Pages

Sunday, 25 September 2011

Martyrs



Martyr, My Dear

Martyrs France/Canada 2008
Directed by Pascal Laugier
The Weinstein Company Region 1

Warning: Slight spoilers on this one.

You know, when I first heard about Martyrs, when it was doing the festival circuits a few years back, I was gagging to see it. Not because I like the so-called “torture-porn” subgenre of horror movies that seem to have become so popular over the last half a decade or so... I’ve seen both the first Saw and the first Hostel movies and frankly I could have done without either in my life (and especially since they’re not actually horror movies but movies about killing and killers). It’s not a genre I’m that interested in, to be truthful. Films which are tailored to deliver gore and suffering as both the method and the result of their own madness somehow kind of take the edge off things a little. They’re not great movies as a rule... at least that’s the way I see them.

But I was interested in seeing Martyrs because I’d heard that people at Frightfest were throwing up in the aisles. Seriously people... at Frightfest, a film festival which caters to hardened fans of all kinds of horror movies... people were getting seriously freaked out by this movie, for some reason. So as soon it was out on US DVD I picked one up and, you know what, for some strange reason I’ve just never got around to watching it until now... could have waited for the UK edition to arrive the speed I get to watch these things at.
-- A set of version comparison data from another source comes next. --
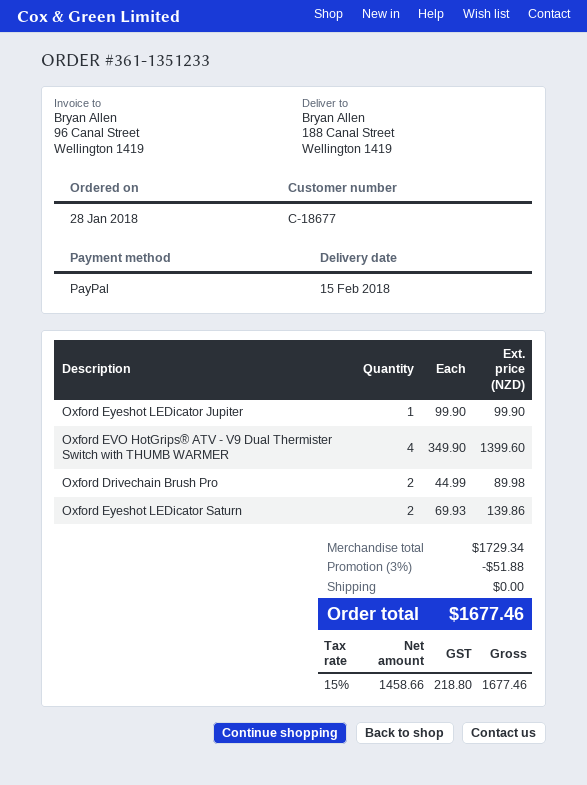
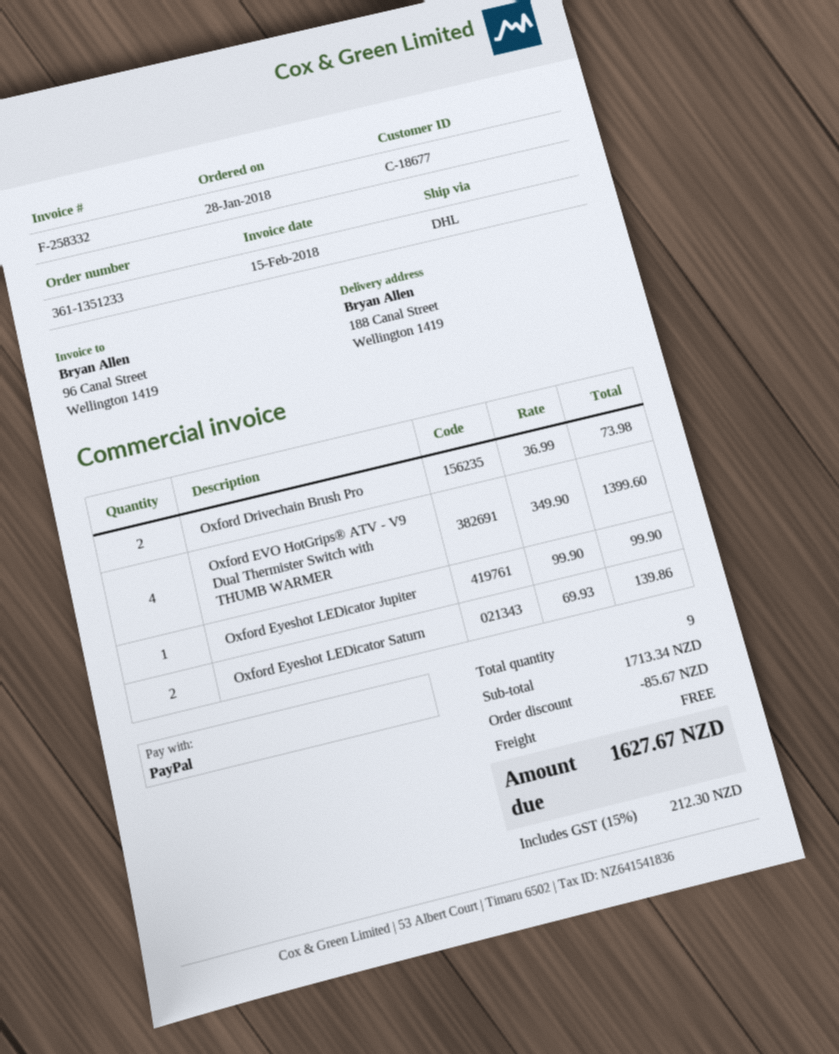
Oxford Drivechain Brush Pro: 2 x 44.99 = 89.98 -> 2 x 36.99 = 73.98
subtotal: 1729.34 -> 1713.34
discount: 51.88 -> 85.67
tax: 15% = 218.80 -> 15% = 212.30
total: 1677.46 -> 1627.67

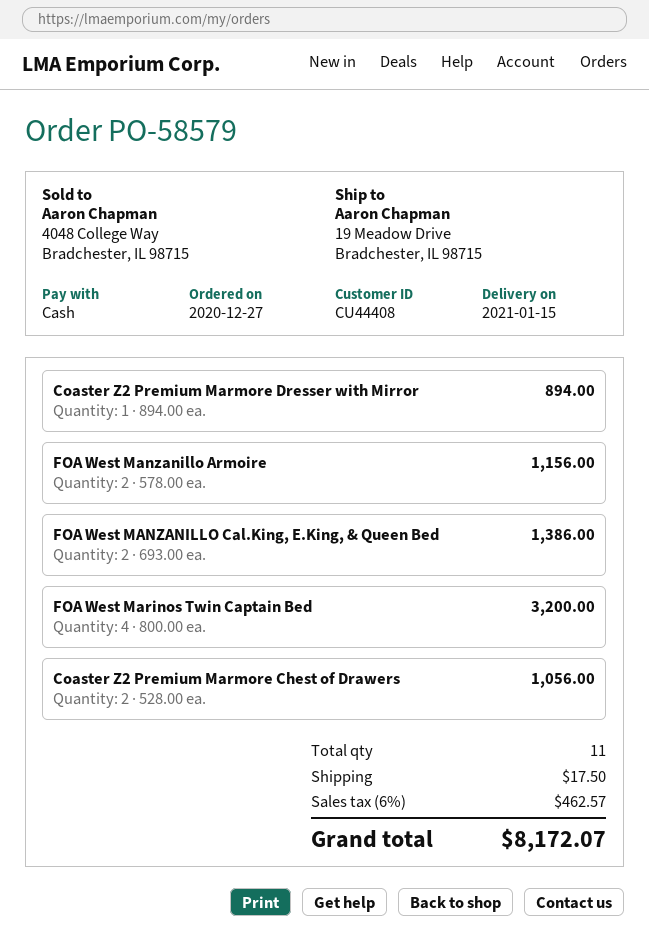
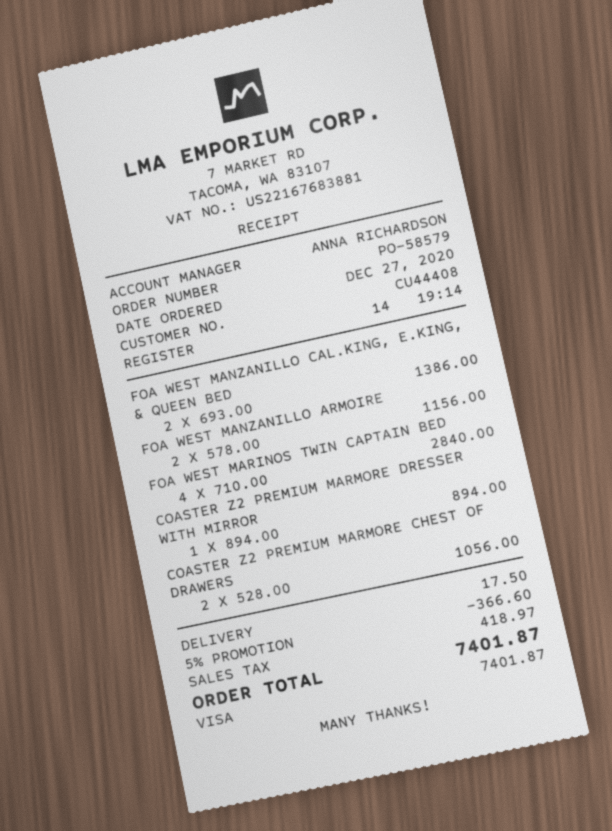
payment method: cash -> Visa
FOA West Marinos Twin Captain Bed: 4 x 800.00 = 3200.00 -> 4 x 710.00 = 2840.00
discount: none -> 5% = 366.60
tax: 462.57 -> 418.97
total: 8172.07 -> 7401.87

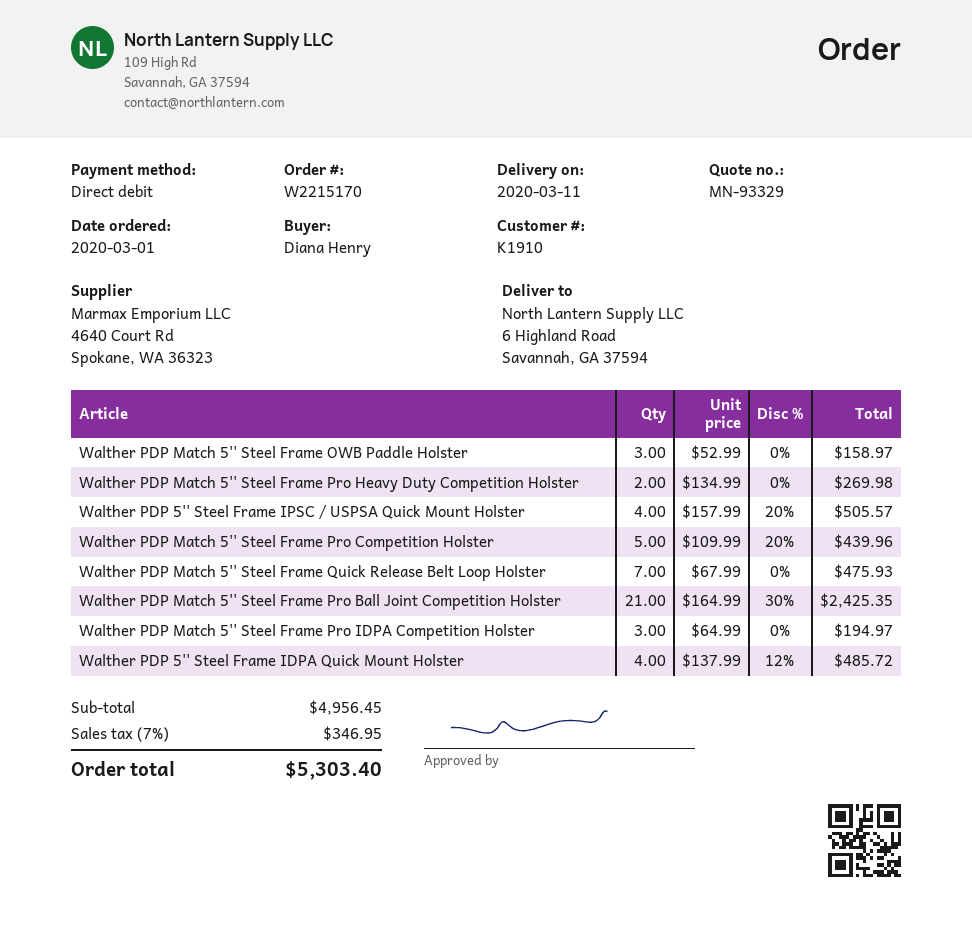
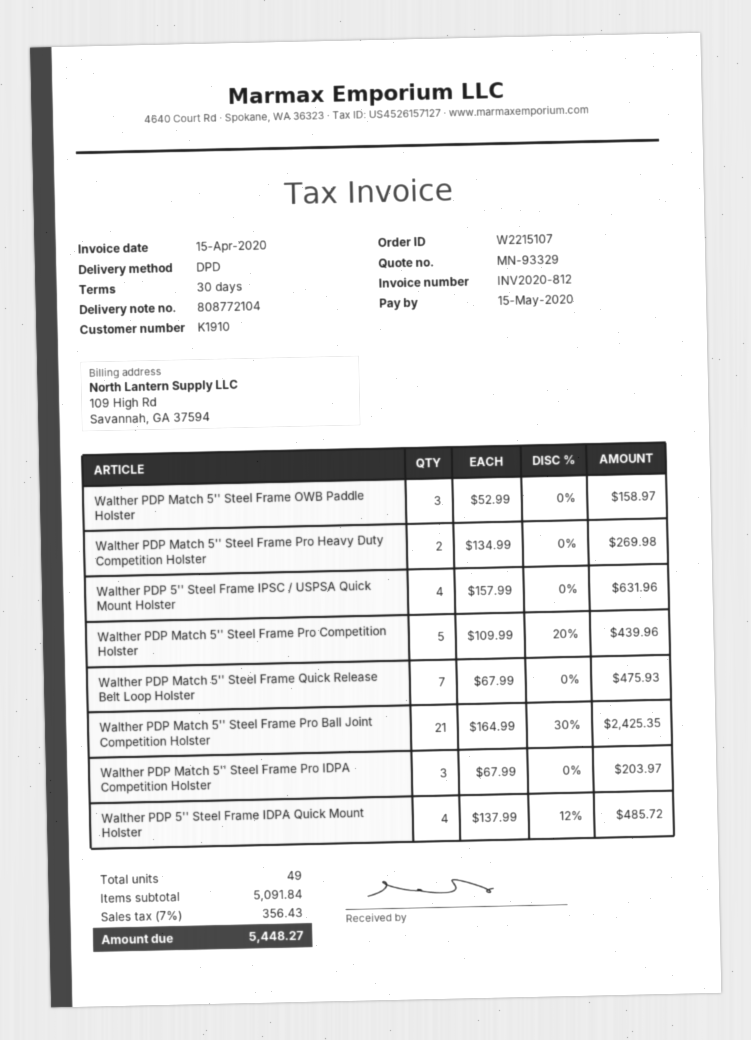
order number: W2215170 -> W2215107
Walther PDP 5'' Steel Frame IPSC / USPSA Quick Mount Holster: 4 x 157.99 - 20% = 505.57 -> 4 x 157.99 = 631.96
Walther PDP Match 5'' Steel Frame Pro IDPA Competition Holster: 3 x 64.99 = 194.97 -> 3 x 67.99 = 203.97
subtotal: 4956.45 -> 5091.84
tax: 7% = 346.95 -> 7% = 356.43
total: 5303.40 -> 5448.27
So anyway... I took a look at Martyrs last night and was both impressed and also unimpressed by this movie at the same time. Impressed because it was so much more in terms of the art of film-making than I was expecting from it and also unimpressed because it’s really not anything which lives up to the hype of its initial screening reactions. Shame on the Frightfest audiences if they gave this such an inadvertent but glowing endorsement.

Okay... so Martyrs is a well made piece of cinematic art which is like two films in one. It feels, especially for the first half, like a grungy 70s exploitation film from Sweden and you can imagine an eyepatch wearing Christina Lindberg turning up in this exact same movie if this had been made 40 years ago. It’s got the right kind of vibe.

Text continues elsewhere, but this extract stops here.